[Difference listings]
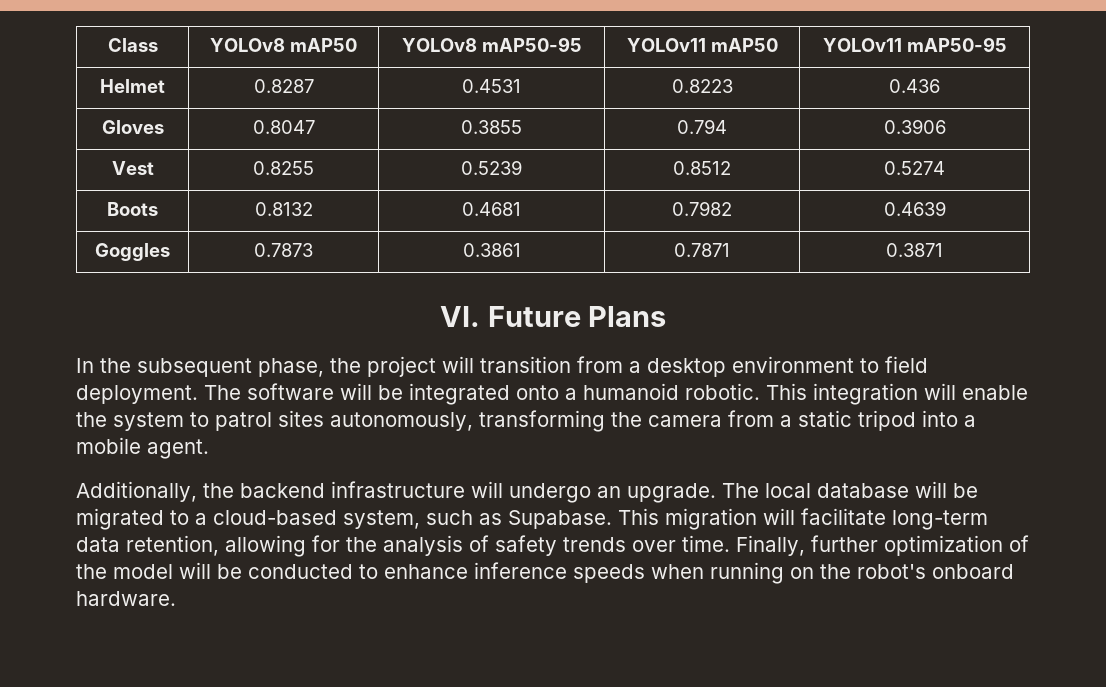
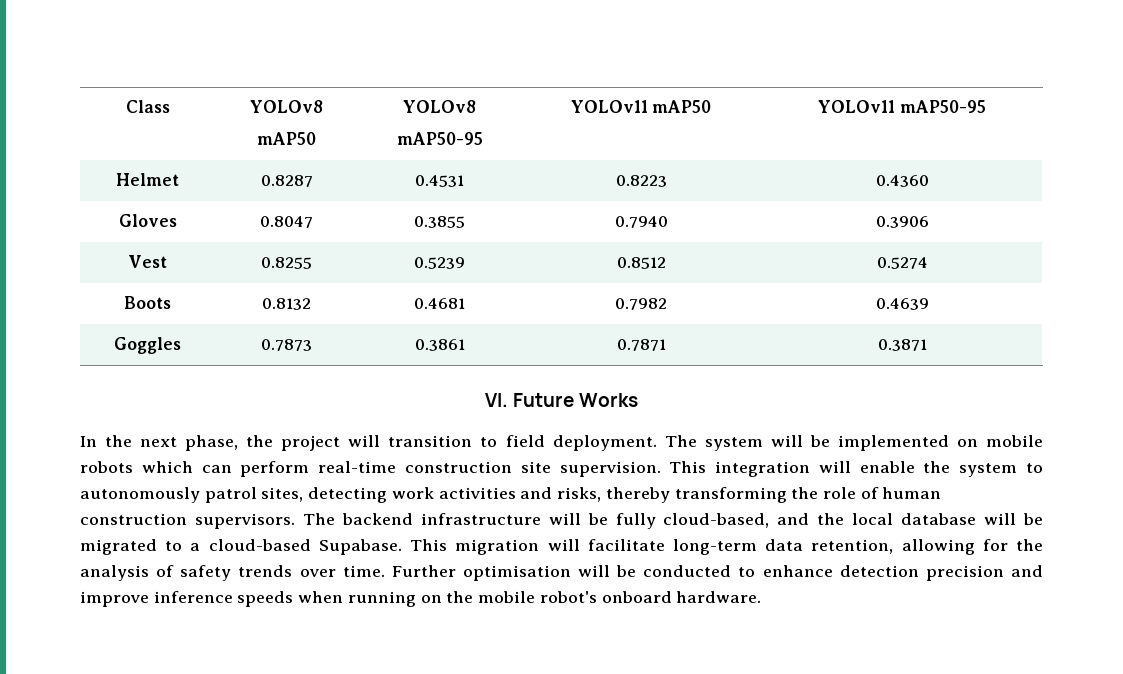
- Class | YOLOv8 mAP50 | YOLOv8 mAP50-95 | YOLOv11 mAP50 | YOLOv11 mAP50-95
+ Class | YOLOv8
+ mAP50 | YOLOv8
+ mAP50-95 | YOLOv11 mAP50 | YOLOv11 mAP50-95
- Helmet | 0.8287 | 0.4531 | 0.8223 | 0.436
+ Helmet | 0.8287 | 0.4531 | 0.8223 | 0.4360
- Gloves | 0.8047 | 0.3855 | 0.794 | 0.3906
+ Gloves | 0.8047 | 0.3855 | 0.7940 | 0.3906
- VI. Future Plans
+ VI. Future Works
- In the subsequent phase, the project will transition from a desktop environment to field deployment.
+ In the next phase, the project will transition to field deployment.
- The software will be integrated onto a humanoid robotic.
+ The system will be implemented on mobile robots which can perform real-time construction site supervision.
- This integration will enable the system to patrol sites autonomously, transforming the camera from a static tripod into a mobile agent.
- Additionally, the backend infrastructure will undergo an upgrade. The local database will be migrated to a cloud-based system, such as Supabase.
+ This integration will enable the system to autonomously patrol sites, detecting work activities and risks, thereby transforming the role of human construction supervisors. The backend infrastructure will be fully cloud-based, and the local database will be migrated to a cloud-based Supabase.
- Finally, further optimization of the model will be conducted to enhance inference speeds when running on the robot's onboard hardware.
+ Further optimisation will be conducted to enhance detection precision and improve inference speeds when running on the mobile robot's onboard hardware.

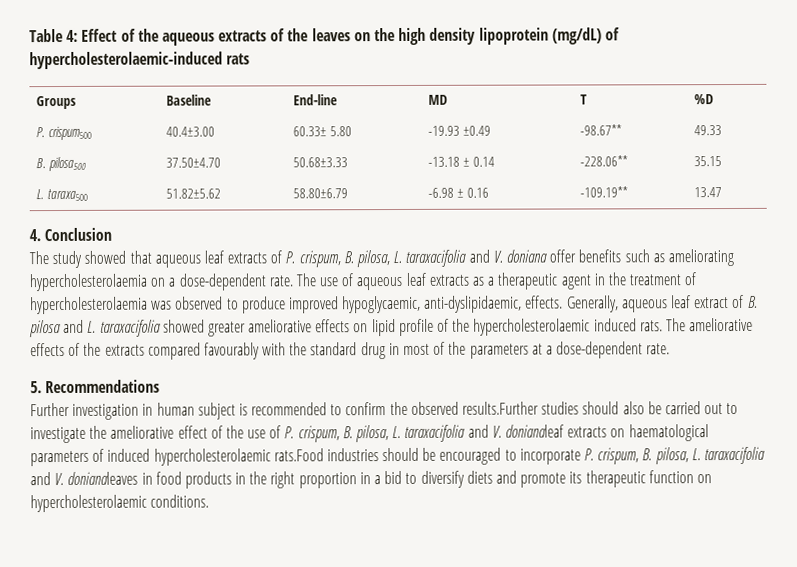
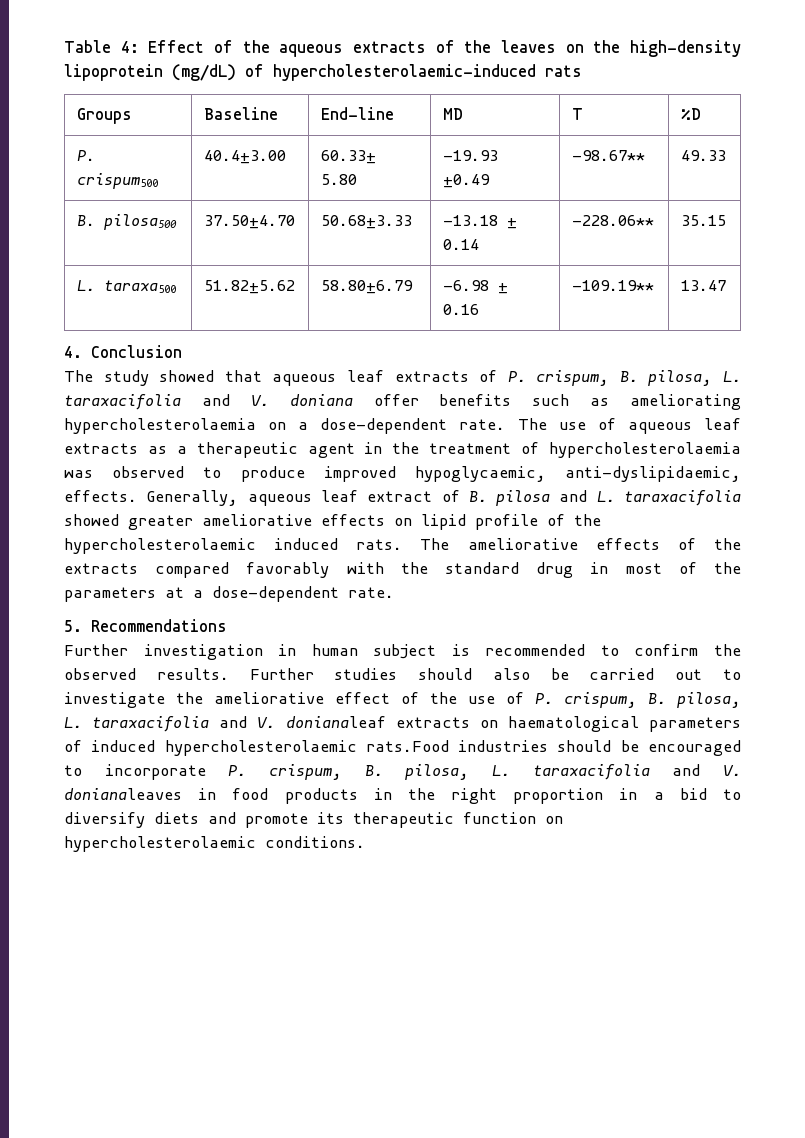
- Table 4: Effect of the aqueous extracts of the leaves on the high density lipoprotein (mg/dL) of hypercholesterolaemic-induced rats
+ Table 4: Effect of the aqueous extracts of the leaves on the high-density lipoprotein (mg/dL) of hypercholesterolaemic-induced rats
- The ameliorative effects of the extracts compared favourably with the standard drug in most of the parameters at a dose-dependent rate.
+ The ameliorative effects of the extracts compared favorably with the standard drug in most of the parameters at a dose-dependent rate.
- Further investigation in human subject is recommended to confirm the observed results.Further studies should also be carried out to investigate the ameliorative effect of the use of P. crispum, B. pilosa, L. taraxacifolia and V. donianaleaf extracts on haematological parameters of induced hypercholesterolaemic rats.Food industries should be encouraged to incorporate P. crispum, B. pilosa, L. taraxacifolia and V. donianaleaves in food products in the right proportion in a bid to diversify diets and promote its therapeutic function on hypercholesterolaemic conditions.
+ Further investigation in human subject is recommended to confirm the observed results. Further studies should also be carried out to investigate the ameliorative effect of the use of P. crispum, B. pilosa, L. taraxacifolia and V. donianaleaf extracts on haematological parameters of induced hypercholesterolaemic rats.Food industries should be encouraged to incorporate P. crispum, B. pilosa, L. taraxacifolia and V. donianaleaves in food products in the right proportion in a bid to diversify diets and promote its therapeutic function on hypercholesterolaemic conditions.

### WORK TO BE COMPLETED
What you give back should be exactly the lines from the top of the data above down to and including the line with "- The ameliorative", minus any pictures.

### SOLUTION
- Class | YOLOv8 mAP50 | YOLOv8 mAP50-95 | YOLOv11 mAP50 | YOLOv11 mAP50-95
+ Class | YOLOv8
+ mAP50 | YOLOv8
+ mAP50-95 | YOLOv11 mAP50 | YOLOv11 mAP50-95
- Helmet | 0.8287 | 0.4531 | 0.8223 | 0.436
+ Helmet | 0.8287 | 0.4531 | 0.8223 | 0.4360
- Gloves | 0.8047 | 0.3855 | 0.794 | 0.3906
+ Gloves | 0.8047 | 0.3855 | 0.7940 | 0.3906
- VI. Future Plans
+ VI. Future Works
- In the subsequent phase, the project will transition from a desktop environment to field deployment.
+ In the next phase, the project will transition to field deployment.
- The software will be integrated onto a humanoid robotic.
+ The system will be implemented on mobile robots which can perform real-time construction site supervision.
- This integration will enable the system to patrol sites autonomously, transforming the camera from a static tripod into a mobile agent.
- Additionally, the backend infrastructure will undergo an upgrade. The local database will be migrated to a cloud-based system, such as Supabase.
+ This integration will enable the system to autonomously patrol sites, detecting work activities and risks, thereby transforming the role of human construction supervisors. The backend infrastructure will be fully cloud-based, and the local database will be migrated to a cloud-based Supabase.
- Finally, further optimization of the model will be conducted to enhance inference speeds when running on the robot's onboard hardware.
+ Further optimisation will be conducted to enhance detection precision and improve inference speeds when running on the mobile robot's onboard hardware.

- Table 4: Effect of the aqueous extracts of the leaves on the high density lipoprotein (mg/dL) of hypercholesterolaemic-induced rats
+ Table 4: Effect of the aqueous extracts of the leaves on the high-density lipoprotein (mg/dL) of hypercholesterolaemic-induced rats
- The ameliorative effects of the extracts compared favourably with the standard drug in most of the parameters at a dose-dependent rate.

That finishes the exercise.